-------- GIVEN INFORMATION --------
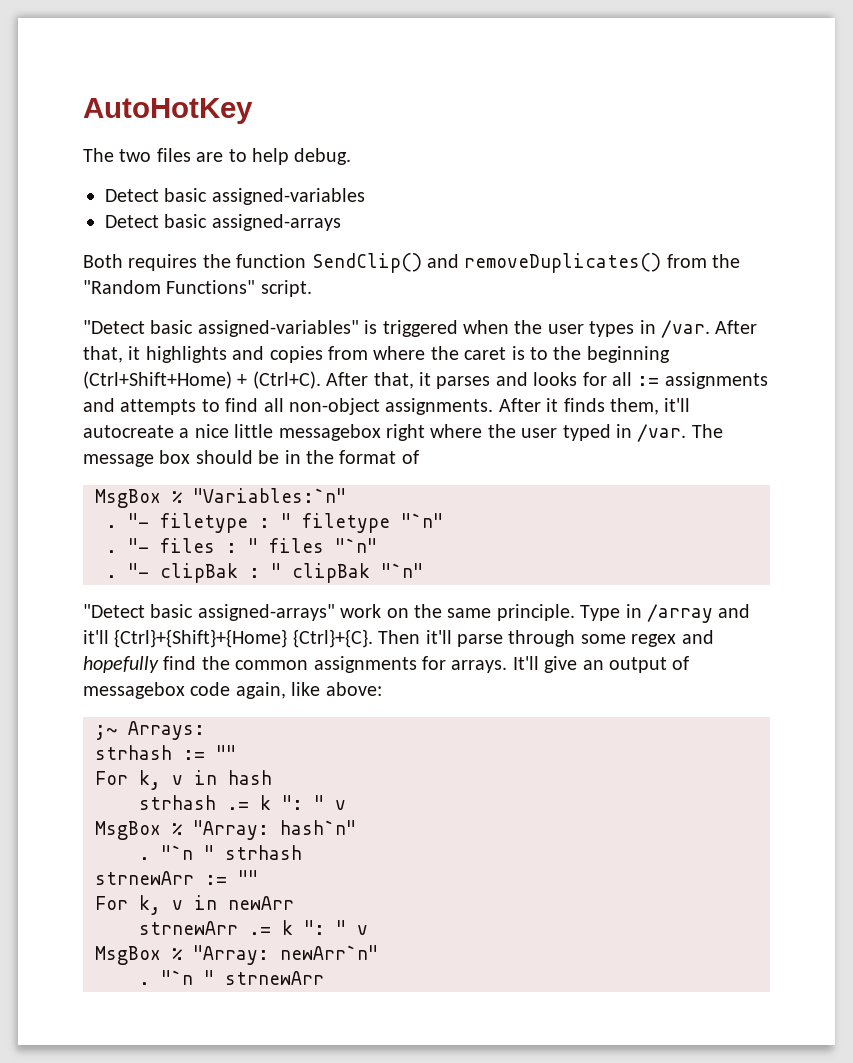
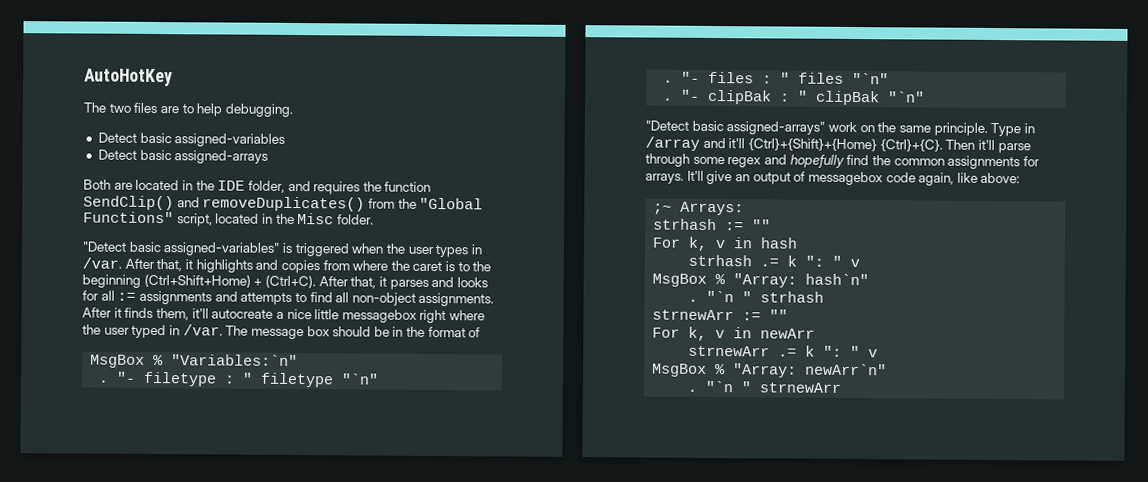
[294,148,352,165] debug. -> [224,103,293,117] debugging.
(123, 261) none -> [113,179,311,193] are located in the IDE folder, and
[83,280,312,297] "Random Functions" script. -> [419,197,484,210] [83,211,374,227] "Global Functions" script, located in the Misc folder.

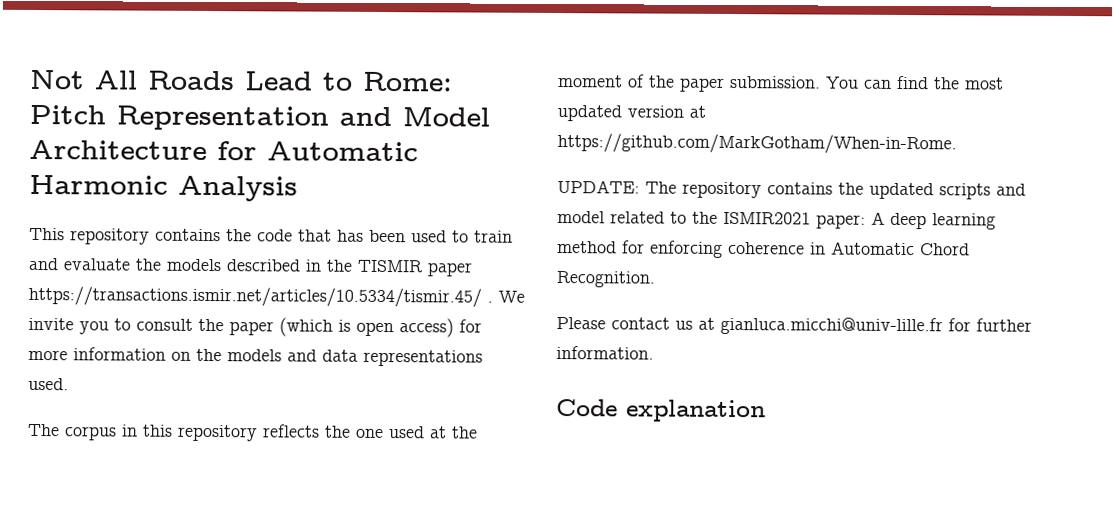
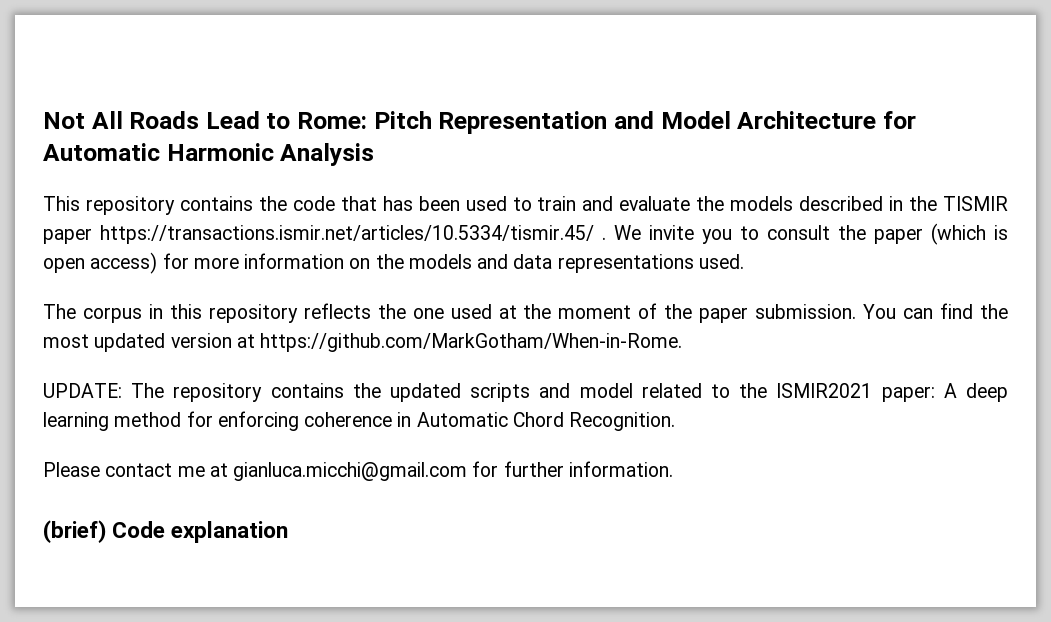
[675,316,943,336] us at gianluca.micchi@univ-lille.fr -> [177,462,468,481] me at gianluca.micchi@gmail.com
(654, 353) none -> [43,520,106,543] (brief)

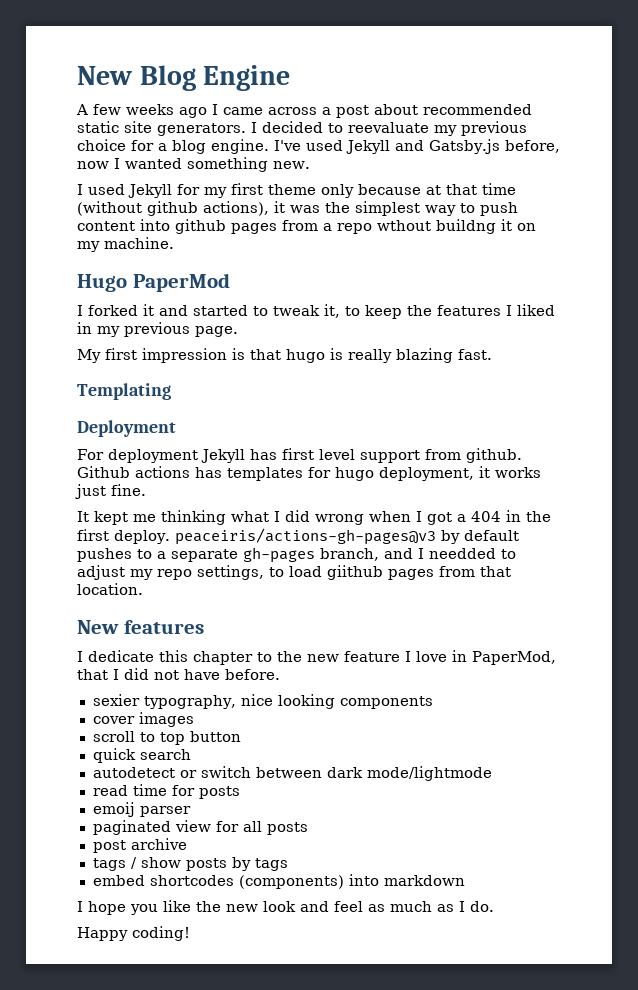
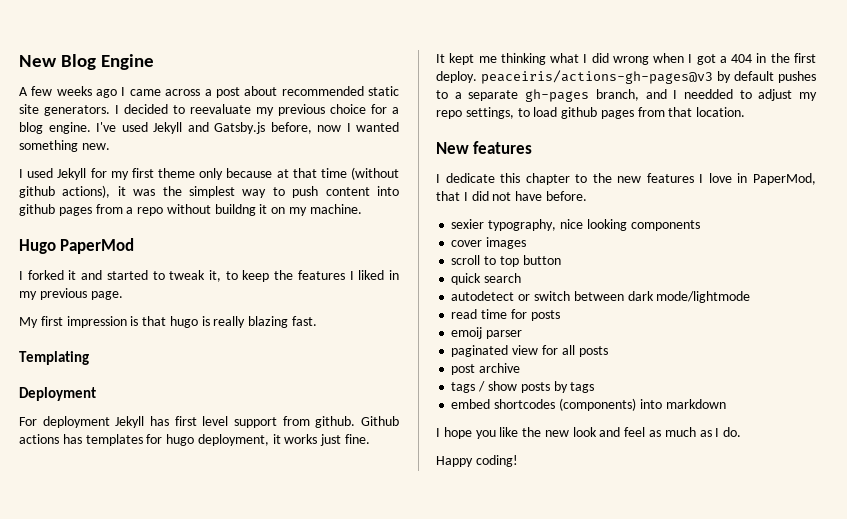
[377,220,431,231] wthout -> [166,204,211,214] without
[327,565,383,580] giithub -> [561,107,598,119] github
[344,651,400,662] feature -> [646,173,694,183] features

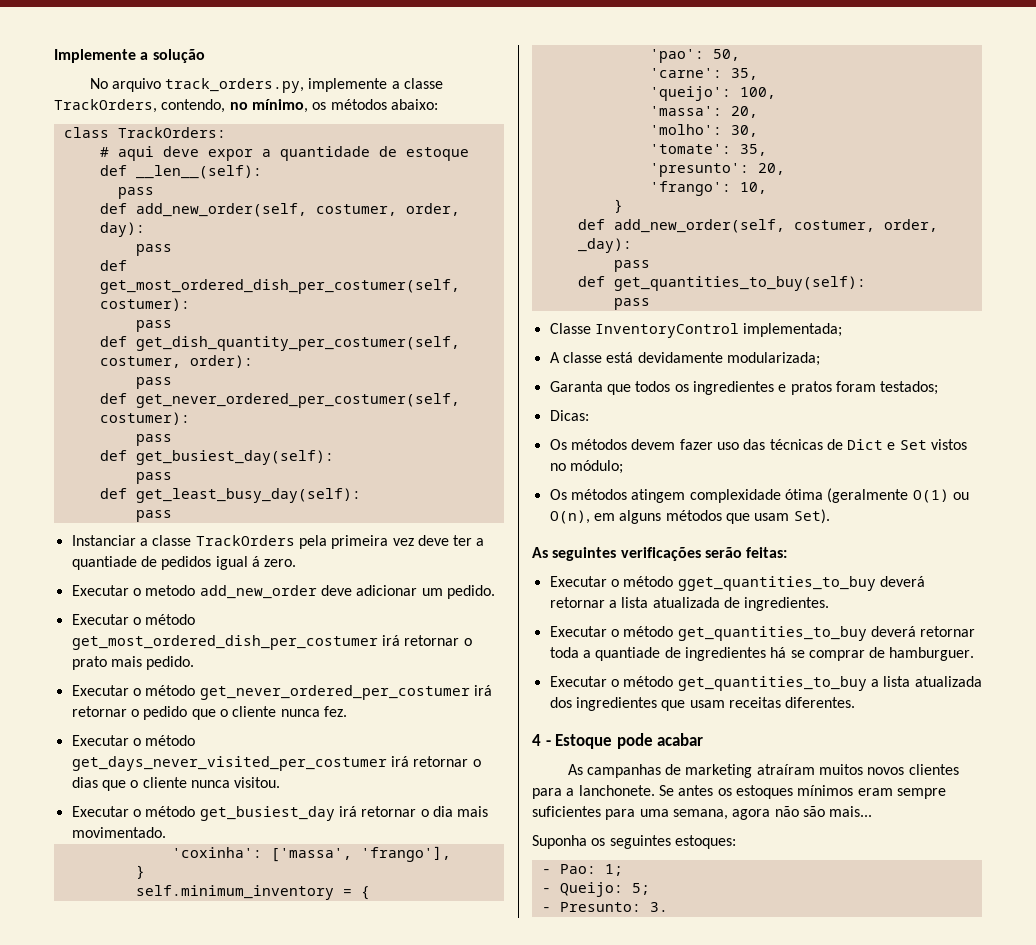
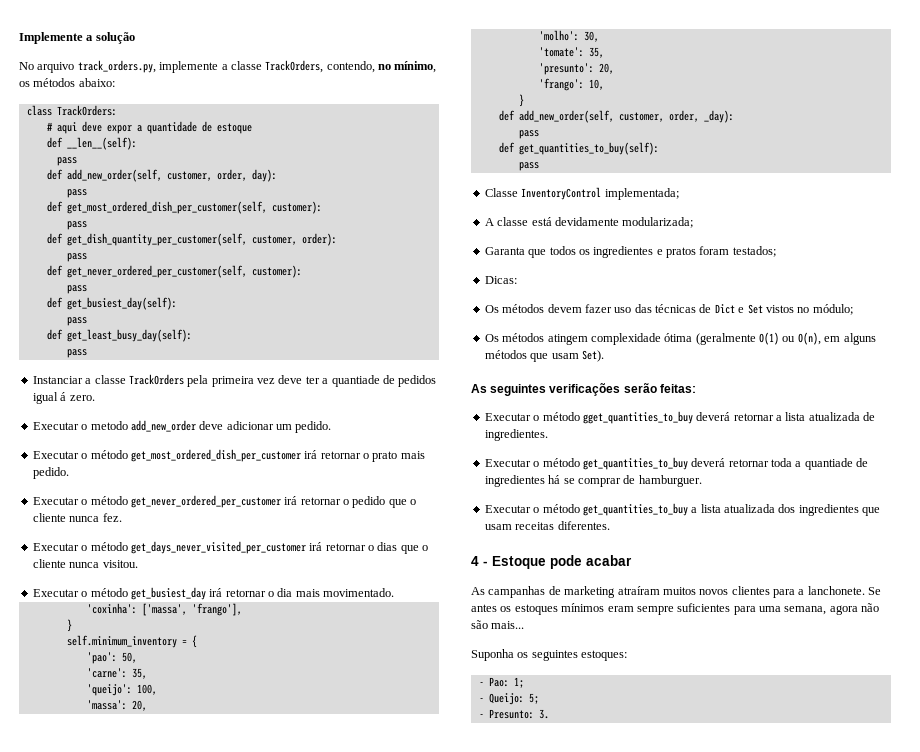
[315,204,397,216] costumer, -> [166,171,212,181] customer,
[99,279,460,294] [99,298,190,311] [135,320,172,332] [99,336,460,351] [99,356,181,368] get_most_ordered_dish_per_costumer(self, costumer): // pass // def get_dish_quantity_per_costumer(self, costumer, -> [66,201,322,214] [66,221,87,230] [46,233,297,246] get_most_ordered_dish_per_customer(self, customer): // pass // def get_dish_quantity_per_customer(self, customer,
[135,393,460,408] [99,412,190,425] get_never_ordered_per_costumer(self, costumer): -> [66,265,302,278] get_never_ordered_per_customer(self, customer):
[71,635,378,650] get_most_ordered_dish_per_costumer -> [130,449,301,462] get_most_ordered_dish_per_customer
[199,685,470,700] get_never_ordered_per_costumer -> [130,495,281,508] get_never_ordered_per_customer
[71,756,387,771] get_days_never_visited_per_costumer -> [130,541,306,554] get_days_never_visited_per_customer
[793,220,875,232] costumer, -> [618,112,664,122] customer,

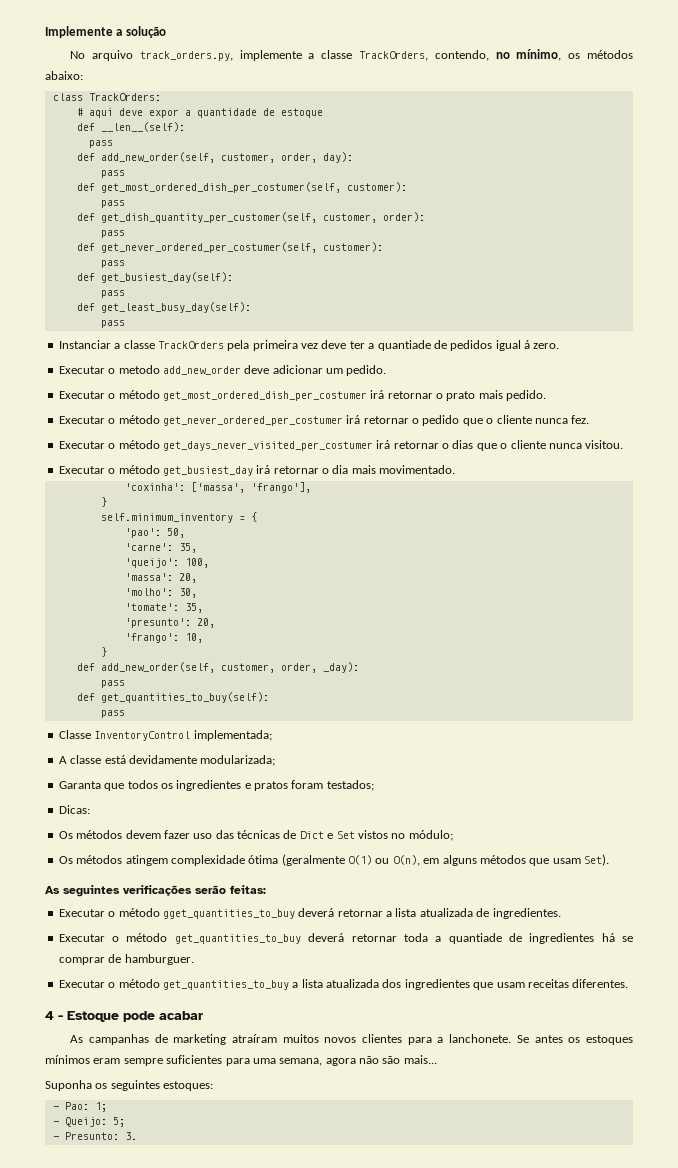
[66,201,267,214] get_most_ordered_dish_per_customer(self, -> [100,182,341,193] get_most_ordered_dish_per_costumer(self,
[66,265,247,278] get_never_ordered_per_customer(self, -> [100,242,317,253] get_never_ordered_per_costumer(self,
[130,449,301,462] get_most_ordered_dish_per_customer -> [162,391,367,401] get_most_ordered_dish_per_costumer
[130,495,281,508] get_never_ordered_per_customer -> [162,416,343,426] get_never_ordered_per_costumer
[130,541,306,554] get_days_never_visited_per_customer -> [162,441,373,451] get_days_never_visited_per_costumer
--------
#### TASK:
Only the pictures may be dropped when you copy the data above; everything else stays exact.

#### COMPLETED EXERCISE:
[294,148,352,165] debug. -> [224,103,293,117] debugging.
(123, 261) none -> [113,179,311,193] are located in the IDE folder, and
[83,280,312,297] "Random Functions" script. -> [419,197,484,210] [83,211,374,227] "Global Functions" script, located in the Misc folder.

[675,316,943,336] us at gianluca.micchi@univ-lille.fr -> [177,462,468,481] me at gianluca.micchi@gmail.com
(654, 353) none -> [43,520,106,543] (brief)

[377,220,431,231] wthout -> [166,204,211,214] without
[327,565,383,580] giithub -> [561,107,598,119] github
[344,651,400,662] feature -> [646,173,694,183] features

[315,204,397,216] costumer, -> [166,171,212,181] customer,
[99,279,460,294] [99,298,190,311] [135,320,172,332] [99,336,460,351] [99,356,181,368] get_most_ordered_dish_per_costumer(self, costumer): // pass // def get_dish_quantity_per_costumer(self, costumer, -> [66,201,322,214] [66,221,87,230] [46,233,297,246] get_most_ordered_dish_per_customer(self, customer): // pass // def get_dish_quantity_per_customer(self, customer,
[135,393,460,408] [99,412,190,425] get_never_ordered_per_costumer(self, costumer): -> [66,265,302,278] get_never_ordered_per_customer(self, customer):
[71,635,378,650] get_most_ordered_dish_per_costumer -> [130,449,301,462] get_most_ordered_dish_per_customer
[199,685,470,700] get_never_ordered_per_costumer -> [130,495,281,508] get_never_ordered_per_customer
[71,756,387,771] get_days_never_visited_per_costumer -> [130,541,306,554] get_days_never_visited_per_customer
[793,220,875,232] costumer, -> [618,112,664,122] customer,

[66,201,267,214] get_most_ordered_dish_per_customer(self, -> [100,182,341,193] get_most_ordered_dish_per_costumer(self,
[66,265,247,278] get_never_ordered_per_customer(self, -> [100,242,317,253] get_never_ordered_per_costumer(self,
[130,449,301,462] get_most_ordered_dish_per_customer -> [162,391,367,401] get_most_ordered_dish_per_costumer
[130,495,281,508] get_never_ordered_per_customer -> [162,416,343,426] get_never_ordered_per_costumer
[130,541,306,554] get_days_never_visited_per_customer -> [162,441,373,451] get_days_never_visited_per_costumer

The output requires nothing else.